_How to complete this task_
Please copy each line of the data that includes the string "Endpoints".
----
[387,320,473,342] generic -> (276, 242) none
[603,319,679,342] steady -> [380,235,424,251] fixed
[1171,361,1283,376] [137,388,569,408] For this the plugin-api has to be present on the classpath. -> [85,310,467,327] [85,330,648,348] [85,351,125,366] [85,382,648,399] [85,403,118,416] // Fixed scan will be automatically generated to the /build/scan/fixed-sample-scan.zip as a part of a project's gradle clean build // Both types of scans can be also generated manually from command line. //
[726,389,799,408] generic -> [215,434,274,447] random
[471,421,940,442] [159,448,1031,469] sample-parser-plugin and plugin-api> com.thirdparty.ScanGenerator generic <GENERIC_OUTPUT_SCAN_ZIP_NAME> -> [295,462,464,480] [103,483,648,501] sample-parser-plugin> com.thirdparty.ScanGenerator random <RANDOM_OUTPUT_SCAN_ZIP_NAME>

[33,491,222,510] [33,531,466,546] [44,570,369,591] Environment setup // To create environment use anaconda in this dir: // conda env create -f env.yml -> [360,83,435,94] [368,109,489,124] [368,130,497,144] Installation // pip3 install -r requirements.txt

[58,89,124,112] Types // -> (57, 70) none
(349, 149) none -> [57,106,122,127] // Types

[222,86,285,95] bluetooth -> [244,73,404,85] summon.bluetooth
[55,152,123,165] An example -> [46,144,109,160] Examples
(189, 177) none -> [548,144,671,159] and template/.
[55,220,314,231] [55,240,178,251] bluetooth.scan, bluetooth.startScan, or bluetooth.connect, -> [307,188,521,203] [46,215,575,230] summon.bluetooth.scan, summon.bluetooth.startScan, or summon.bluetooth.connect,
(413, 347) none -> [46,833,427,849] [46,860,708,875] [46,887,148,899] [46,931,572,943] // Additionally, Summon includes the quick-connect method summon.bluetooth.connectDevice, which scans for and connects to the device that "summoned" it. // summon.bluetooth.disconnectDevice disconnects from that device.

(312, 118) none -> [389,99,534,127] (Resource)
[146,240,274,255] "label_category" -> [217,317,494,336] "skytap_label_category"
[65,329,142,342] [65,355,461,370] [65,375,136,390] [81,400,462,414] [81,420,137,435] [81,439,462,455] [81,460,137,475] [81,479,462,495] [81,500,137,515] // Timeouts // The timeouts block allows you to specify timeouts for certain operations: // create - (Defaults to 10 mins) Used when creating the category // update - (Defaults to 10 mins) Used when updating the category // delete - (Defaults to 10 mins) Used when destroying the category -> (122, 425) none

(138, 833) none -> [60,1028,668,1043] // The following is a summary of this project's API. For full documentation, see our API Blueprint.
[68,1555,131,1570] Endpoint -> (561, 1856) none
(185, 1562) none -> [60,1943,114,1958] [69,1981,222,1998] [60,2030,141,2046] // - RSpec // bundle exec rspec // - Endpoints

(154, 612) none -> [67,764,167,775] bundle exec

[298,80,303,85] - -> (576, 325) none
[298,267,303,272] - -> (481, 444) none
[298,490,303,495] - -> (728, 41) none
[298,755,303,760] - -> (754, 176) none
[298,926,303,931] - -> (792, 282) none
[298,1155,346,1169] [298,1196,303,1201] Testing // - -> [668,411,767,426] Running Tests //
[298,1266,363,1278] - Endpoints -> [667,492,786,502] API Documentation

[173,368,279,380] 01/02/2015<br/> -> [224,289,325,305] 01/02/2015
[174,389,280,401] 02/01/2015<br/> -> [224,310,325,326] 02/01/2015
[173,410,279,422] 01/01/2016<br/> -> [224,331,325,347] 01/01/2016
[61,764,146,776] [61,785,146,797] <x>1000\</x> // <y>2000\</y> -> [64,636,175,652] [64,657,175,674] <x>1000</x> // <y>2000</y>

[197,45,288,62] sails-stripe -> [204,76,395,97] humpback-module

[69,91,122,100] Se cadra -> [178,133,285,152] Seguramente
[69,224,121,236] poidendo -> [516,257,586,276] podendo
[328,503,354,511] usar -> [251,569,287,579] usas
----
_Your solution_
(185, 1562) none -> [60,1943,114,1958] [69,1981,222,1998] [60,2030,141,2046] // - RSpec // bundle exec rspec // - Endpoints
[298,1266,363,1278] - Endpoints -> [667,492,786,502] API Documentation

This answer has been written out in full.